Could you please find each line in the records that contains the word "video" and copy it?

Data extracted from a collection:
=-=-=-=-=

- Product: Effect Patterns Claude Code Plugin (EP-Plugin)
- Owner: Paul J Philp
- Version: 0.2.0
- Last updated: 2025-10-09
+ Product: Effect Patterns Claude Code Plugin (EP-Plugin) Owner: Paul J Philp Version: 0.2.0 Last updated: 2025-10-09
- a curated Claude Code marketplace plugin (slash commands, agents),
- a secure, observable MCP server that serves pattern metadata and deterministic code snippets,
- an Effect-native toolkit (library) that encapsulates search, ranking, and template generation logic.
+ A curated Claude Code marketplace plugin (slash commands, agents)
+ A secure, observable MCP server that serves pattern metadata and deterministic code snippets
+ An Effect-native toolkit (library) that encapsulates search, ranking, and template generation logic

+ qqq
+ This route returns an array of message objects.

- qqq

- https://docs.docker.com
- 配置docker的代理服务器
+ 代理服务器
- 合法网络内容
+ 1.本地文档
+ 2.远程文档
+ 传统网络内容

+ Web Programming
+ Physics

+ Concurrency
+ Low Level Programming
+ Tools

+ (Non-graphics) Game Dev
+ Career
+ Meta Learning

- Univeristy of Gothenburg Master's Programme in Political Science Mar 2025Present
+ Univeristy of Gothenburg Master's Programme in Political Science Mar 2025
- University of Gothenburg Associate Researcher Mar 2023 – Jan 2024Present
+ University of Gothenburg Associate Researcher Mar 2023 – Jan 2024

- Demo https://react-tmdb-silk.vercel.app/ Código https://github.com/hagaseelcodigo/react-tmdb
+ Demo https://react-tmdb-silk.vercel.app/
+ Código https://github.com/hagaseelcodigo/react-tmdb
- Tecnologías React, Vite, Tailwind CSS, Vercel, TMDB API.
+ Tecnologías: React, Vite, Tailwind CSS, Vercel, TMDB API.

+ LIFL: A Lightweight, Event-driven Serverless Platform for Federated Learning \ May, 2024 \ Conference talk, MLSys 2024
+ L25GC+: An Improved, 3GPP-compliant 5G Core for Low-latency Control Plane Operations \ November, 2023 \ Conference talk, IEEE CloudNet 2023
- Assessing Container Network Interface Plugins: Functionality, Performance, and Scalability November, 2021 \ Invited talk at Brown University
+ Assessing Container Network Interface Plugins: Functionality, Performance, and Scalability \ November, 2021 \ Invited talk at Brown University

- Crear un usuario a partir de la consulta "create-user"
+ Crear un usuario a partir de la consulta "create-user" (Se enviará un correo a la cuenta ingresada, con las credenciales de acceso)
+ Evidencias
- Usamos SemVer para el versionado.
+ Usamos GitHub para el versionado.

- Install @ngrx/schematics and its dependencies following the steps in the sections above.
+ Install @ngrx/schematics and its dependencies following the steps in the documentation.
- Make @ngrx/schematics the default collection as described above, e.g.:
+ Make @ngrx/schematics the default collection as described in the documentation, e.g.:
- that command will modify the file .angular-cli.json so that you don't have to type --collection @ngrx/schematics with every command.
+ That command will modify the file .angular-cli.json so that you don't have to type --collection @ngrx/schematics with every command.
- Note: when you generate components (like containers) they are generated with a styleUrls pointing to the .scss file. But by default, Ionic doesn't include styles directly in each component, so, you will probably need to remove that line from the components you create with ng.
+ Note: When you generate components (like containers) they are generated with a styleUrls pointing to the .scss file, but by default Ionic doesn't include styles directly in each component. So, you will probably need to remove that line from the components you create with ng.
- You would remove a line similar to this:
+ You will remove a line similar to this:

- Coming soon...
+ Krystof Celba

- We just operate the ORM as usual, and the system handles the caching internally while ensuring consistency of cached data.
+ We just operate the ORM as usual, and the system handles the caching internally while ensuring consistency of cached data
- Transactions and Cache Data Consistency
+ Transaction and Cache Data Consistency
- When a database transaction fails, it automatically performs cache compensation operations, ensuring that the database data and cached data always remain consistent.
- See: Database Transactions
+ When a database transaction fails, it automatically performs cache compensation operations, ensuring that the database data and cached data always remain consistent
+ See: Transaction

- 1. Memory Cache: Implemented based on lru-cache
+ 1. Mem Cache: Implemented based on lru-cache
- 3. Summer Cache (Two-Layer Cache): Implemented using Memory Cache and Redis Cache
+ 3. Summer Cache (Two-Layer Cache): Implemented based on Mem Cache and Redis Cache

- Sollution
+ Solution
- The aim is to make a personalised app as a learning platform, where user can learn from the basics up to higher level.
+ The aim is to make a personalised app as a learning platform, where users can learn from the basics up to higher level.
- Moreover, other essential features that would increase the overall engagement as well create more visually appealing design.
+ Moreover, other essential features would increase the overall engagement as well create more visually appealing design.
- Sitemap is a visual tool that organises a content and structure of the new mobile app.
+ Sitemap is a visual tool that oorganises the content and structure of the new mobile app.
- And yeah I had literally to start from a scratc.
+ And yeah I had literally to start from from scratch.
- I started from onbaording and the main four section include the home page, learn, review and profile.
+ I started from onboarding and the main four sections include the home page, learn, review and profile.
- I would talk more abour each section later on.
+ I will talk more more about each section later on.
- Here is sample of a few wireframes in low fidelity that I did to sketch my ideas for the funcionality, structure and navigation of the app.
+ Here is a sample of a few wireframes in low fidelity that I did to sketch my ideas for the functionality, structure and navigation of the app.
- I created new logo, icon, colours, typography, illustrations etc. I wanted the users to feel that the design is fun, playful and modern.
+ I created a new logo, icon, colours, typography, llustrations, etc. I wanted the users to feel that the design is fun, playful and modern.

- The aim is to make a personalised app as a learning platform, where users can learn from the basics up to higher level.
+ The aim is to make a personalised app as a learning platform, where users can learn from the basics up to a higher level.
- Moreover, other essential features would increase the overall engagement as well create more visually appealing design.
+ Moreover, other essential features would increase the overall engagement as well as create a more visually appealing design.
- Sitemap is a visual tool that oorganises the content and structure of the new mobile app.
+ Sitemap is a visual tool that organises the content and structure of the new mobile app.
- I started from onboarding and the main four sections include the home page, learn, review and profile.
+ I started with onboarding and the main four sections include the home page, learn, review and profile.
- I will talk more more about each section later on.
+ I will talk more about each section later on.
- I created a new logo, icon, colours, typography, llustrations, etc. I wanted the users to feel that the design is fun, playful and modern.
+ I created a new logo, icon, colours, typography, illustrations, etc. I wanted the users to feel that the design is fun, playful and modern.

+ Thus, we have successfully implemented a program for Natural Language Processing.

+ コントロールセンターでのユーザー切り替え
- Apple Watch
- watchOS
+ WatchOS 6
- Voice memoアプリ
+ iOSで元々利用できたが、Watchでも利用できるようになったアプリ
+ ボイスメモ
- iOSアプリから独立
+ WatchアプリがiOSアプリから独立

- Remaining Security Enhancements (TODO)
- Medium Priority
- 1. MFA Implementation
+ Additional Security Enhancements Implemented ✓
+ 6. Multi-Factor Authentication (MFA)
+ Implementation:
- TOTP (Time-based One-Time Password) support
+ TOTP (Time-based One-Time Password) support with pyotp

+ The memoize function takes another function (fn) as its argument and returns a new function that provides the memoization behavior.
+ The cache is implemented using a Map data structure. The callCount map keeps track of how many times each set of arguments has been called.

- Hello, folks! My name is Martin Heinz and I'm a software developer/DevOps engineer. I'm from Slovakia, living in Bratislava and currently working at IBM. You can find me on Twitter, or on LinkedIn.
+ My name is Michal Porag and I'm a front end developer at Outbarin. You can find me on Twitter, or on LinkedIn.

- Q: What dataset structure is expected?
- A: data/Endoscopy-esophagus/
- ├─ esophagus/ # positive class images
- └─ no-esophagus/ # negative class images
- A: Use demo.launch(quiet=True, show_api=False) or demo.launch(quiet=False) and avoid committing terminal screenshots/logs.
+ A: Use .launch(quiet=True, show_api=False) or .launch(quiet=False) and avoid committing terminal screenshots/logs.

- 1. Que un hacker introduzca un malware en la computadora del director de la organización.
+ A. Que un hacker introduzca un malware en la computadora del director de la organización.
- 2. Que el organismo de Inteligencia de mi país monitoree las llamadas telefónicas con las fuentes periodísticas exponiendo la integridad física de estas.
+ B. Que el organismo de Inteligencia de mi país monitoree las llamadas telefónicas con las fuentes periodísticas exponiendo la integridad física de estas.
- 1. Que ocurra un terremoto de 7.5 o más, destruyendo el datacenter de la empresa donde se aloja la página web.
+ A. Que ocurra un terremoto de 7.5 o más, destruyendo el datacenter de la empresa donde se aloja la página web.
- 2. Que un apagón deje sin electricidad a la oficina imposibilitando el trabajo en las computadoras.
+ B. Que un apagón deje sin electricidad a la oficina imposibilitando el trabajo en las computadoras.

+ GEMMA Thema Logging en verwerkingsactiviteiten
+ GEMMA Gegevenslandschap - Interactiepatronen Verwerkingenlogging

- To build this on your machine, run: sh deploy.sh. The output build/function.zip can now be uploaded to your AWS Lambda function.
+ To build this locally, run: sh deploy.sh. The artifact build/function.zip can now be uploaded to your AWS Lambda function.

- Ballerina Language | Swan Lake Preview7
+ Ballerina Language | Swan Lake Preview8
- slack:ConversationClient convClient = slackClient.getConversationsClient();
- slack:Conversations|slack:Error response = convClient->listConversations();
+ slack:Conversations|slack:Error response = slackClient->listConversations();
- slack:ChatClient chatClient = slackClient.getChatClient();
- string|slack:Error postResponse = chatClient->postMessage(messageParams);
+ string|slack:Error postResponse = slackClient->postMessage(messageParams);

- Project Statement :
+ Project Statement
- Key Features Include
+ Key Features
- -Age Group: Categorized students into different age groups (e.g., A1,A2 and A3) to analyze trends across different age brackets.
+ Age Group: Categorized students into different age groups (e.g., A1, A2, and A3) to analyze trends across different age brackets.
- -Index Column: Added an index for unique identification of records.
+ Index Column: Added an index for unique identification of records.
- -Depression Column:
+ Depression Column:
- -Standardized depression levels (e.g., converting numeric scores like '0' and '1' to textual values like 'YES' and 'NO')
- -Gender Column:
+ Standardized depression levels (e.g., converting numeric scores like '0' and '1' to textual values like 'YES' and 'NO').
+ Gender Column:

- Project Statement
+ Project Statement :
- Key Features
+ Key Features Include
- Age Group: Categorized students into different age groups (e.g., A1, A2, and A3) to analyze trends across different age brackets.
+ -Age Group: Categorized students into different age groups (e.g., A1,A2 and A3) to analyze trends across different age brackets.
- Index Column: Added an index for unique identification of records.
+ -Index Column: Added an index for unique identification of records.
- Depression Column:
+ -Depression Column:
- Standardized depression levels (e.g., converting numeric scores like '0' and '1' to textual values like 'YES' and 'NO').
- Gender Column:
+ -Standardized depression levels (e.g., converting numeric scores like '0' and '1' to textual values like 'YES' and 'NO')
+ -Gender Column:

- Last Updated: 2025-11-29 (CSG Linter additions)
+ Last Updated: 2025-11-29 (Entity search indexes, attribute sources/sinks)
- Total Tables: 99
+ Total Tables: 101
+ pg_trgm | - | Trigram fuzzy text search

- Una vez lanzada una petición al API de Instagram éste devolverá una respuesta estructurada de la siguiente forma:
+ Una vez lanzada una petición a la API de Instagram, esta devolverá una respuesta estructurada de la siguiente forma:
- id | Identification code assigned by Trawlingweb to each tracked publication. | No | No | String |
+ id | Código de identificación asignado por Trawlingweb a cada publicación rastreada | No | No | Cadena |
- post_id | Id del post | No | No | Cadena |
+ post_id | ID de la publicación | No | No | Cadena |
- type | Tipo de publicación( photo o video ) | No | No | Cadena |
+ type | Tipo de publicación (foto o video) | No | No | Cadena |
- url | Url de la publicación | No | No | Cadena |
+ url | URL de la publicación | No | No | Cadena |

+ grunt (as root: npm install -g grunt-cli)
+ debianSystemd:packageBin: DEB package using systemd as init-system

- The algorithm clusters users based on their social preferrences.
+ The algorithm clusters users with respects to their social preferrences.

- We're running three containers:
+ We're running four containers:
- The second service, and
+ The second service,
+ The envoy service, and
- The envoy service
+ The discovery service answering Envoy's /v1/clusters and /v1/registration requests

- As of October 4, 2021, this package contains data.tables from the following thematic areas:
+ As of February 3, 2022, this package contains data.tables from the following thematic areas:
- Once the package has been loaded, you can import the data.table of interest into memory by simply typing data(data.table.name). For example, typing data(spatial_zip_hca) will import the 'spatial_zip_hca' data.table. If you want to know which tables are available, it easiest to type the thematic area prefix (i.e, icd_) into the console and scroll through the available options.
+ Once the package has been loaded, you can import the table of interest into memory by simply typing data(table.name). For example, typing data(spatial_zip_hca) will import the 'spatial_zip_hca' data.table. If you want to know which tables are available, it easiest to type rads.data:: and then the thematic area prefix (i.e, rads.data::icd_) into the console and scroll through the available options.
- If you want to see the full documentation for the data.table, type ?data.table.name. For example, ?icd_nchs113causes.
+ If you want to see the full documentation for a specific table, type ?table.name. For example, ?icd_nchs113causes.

=-=-=-=-=

PROBLEM SOLUTION:
- type | Tipo de publicación( photo o video ) | No | No | Cadena |
+ type | Tipo de publicación (foto o video) | No | No | Cadena |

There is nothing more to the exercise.